AV graft maintenance.
Reliable dialysis access when a fistula isn't a fit — placed in an outpatient procedure, then kept open and working with proactive maintenance.
- OUTPATIENT
- 1–2 HOURS
- LOCAL ANESTHESIA
- MINOR INCISION
- INSURANCE COVERED
When a graft is the right call
Not every patient's vein anatomy can support a fistula — and some patients need to start dialysis sooner than fistula maturation allows. In those cases, an AV graft is the right answer: a small, biocompatible tube tunneled beneath the skin to connect an artery to a vein, creating the high-flow access dialysis requires.
Grafts can be used much sooner than fistulas — within 2–4 weeks, and some "early-use" grafts within days. They require slightly more active maintenance because they narrow predictably at the venous end.
With the right surveillance and timely angioplasty, modern grafts last for years.
The procedure, step by step
Placement plus surveillance, under one roof
Grafts are unforgiving — small narrowings progress quickly to clots. The advantage of having Dr. Anton both place and monitor your graft is continuity: he knows the geometry of your access from the day it was created and can act on ultrasound findings the same week.
Recovery and using the graft
You'll go home the same day with a small dressing over the placement site.

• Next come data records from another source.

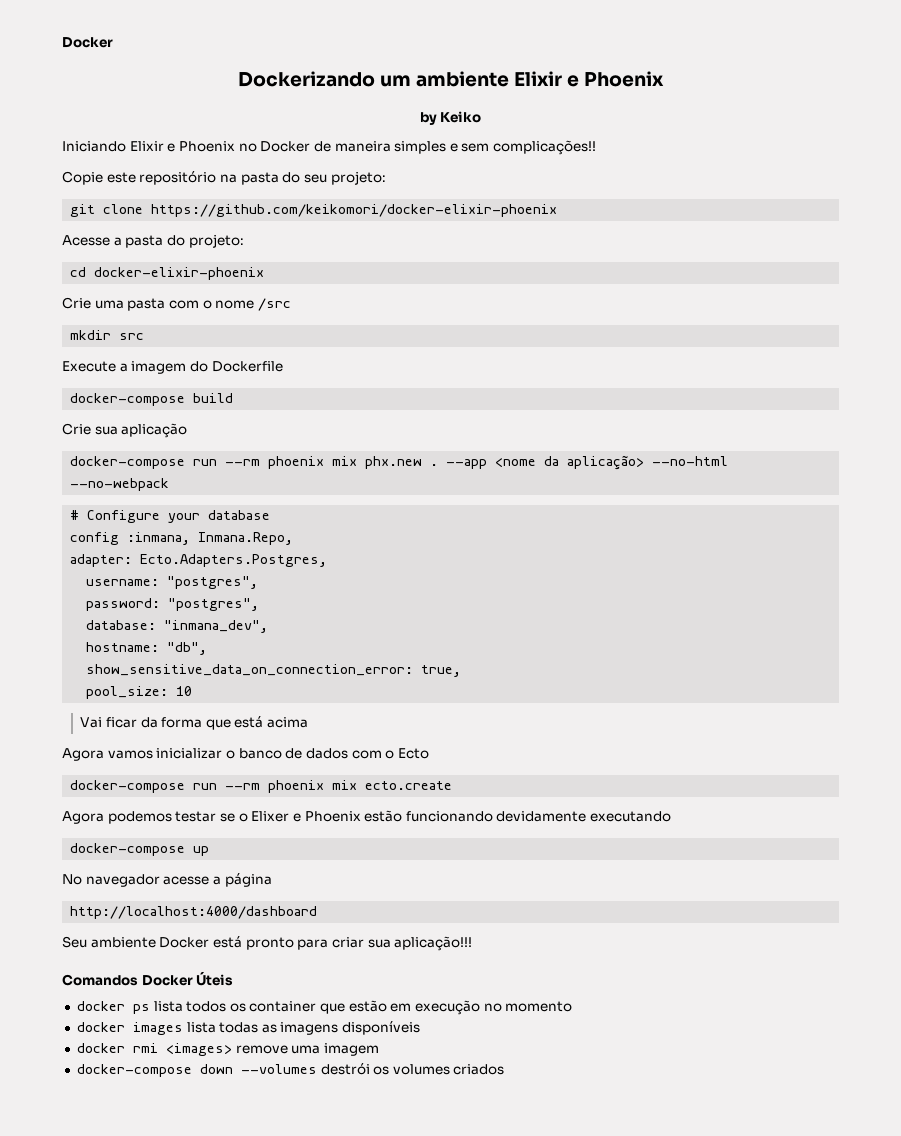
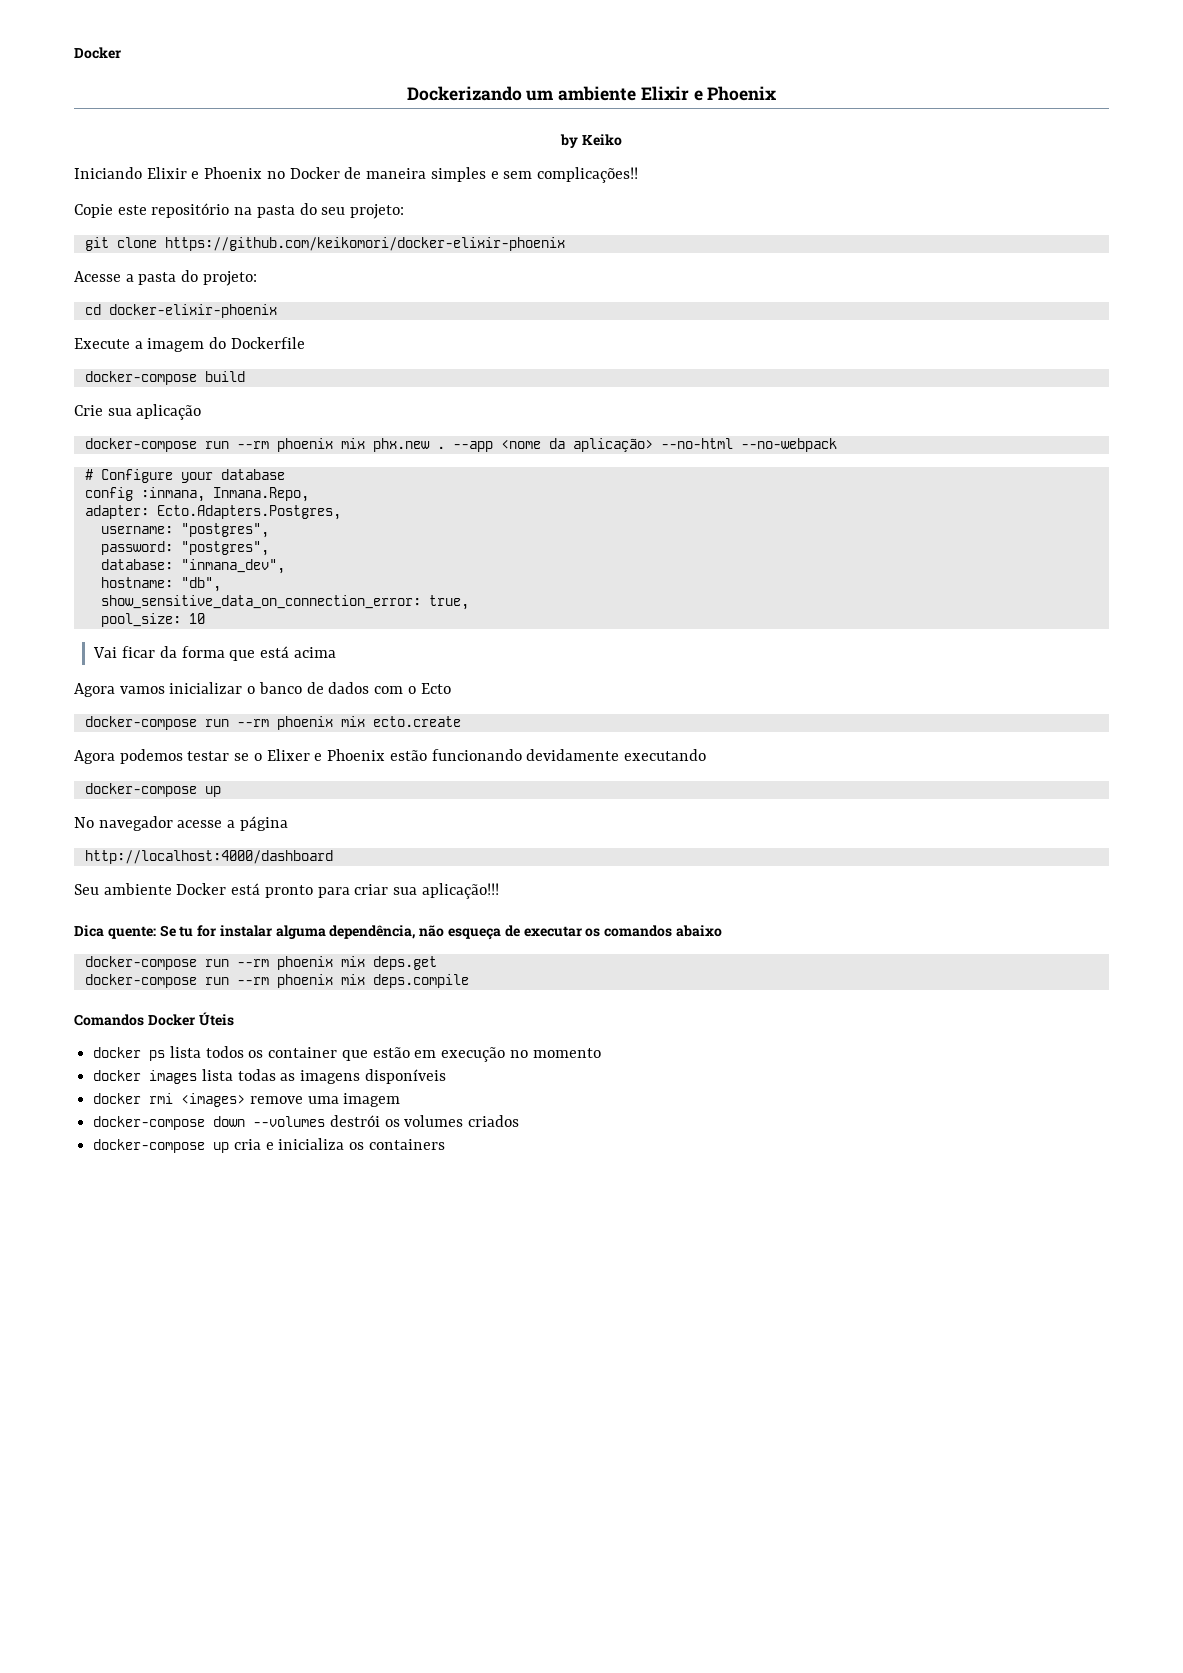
[62,297,291,311] [70,330,145,340] // Crie uma pasta com o nome /src // mkdir src -> (277, 311) none
(473, 943) none -> [74,925,722,940] [84,956,437,970] [84,974,469,988] // Dica quente: Se tu for instalar alguma dependência, não esqueça de executar os comandos abaixo // docker-compose run --rm phoenix mix deps.get // docker-compose run --rm phoenix mix deps.compile
(505, 1069) none -> [93,1138,445,1153] // docker-compose up cria e inicializa os containers

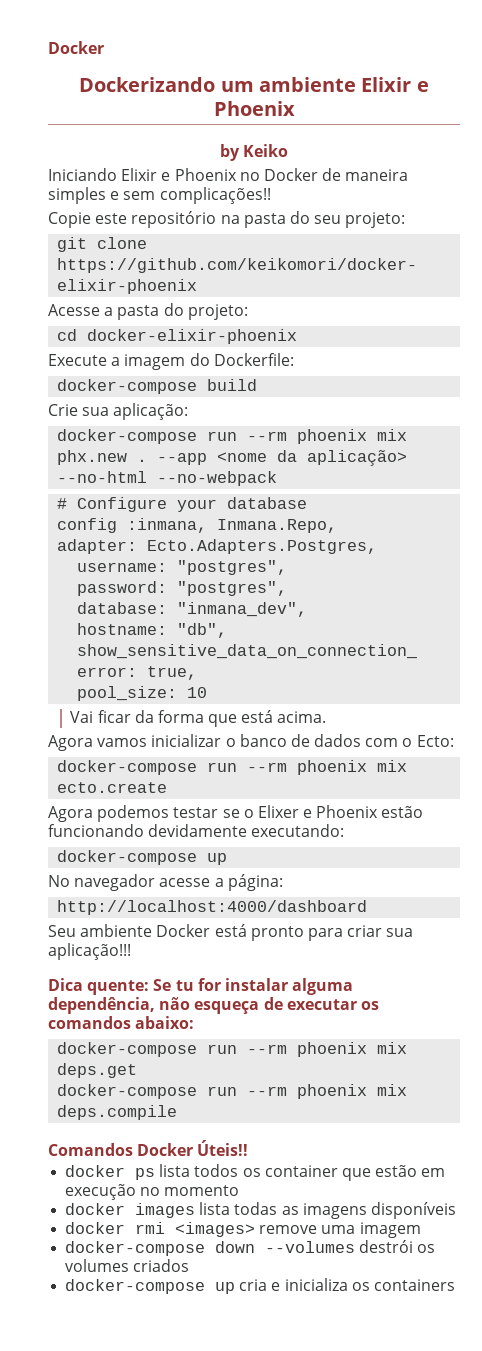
[230,337,305,349] Dockerfile -> [213,353,294,366] Dockerfile:
[136,404,202,420] aplicação -> [113,403,189,420] aplicação:
[293,647,336,658] acima -> [277,711,327,723] acima.
[420,683,451,694] Ecto -> [416,735,454,747] Ecto:
[623,749,706,761] executando -> [251,824,345,837] executando:
[239,816,288,831] página -> [227,874,283,891] página:
[675,925,722,937] abaixo -> [135,1016,195,1029] abaixo:
[198,1012,234,1026] Úteis -> [197,1140,249,1156] Úteis!!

Expect bruising, mild swelling, and some soreness for a week. Most patients return to daily activity within a few days, avoiding heavy lifting with the access arm.
Once cleared for cannulation, your dialysis team begins using the graft. We see you at regular intervals for ultrasound surveillance — typically every 3 months — to catch narrowings early. When detected, they're corrected with a quick outpatient angioplasty.
answers?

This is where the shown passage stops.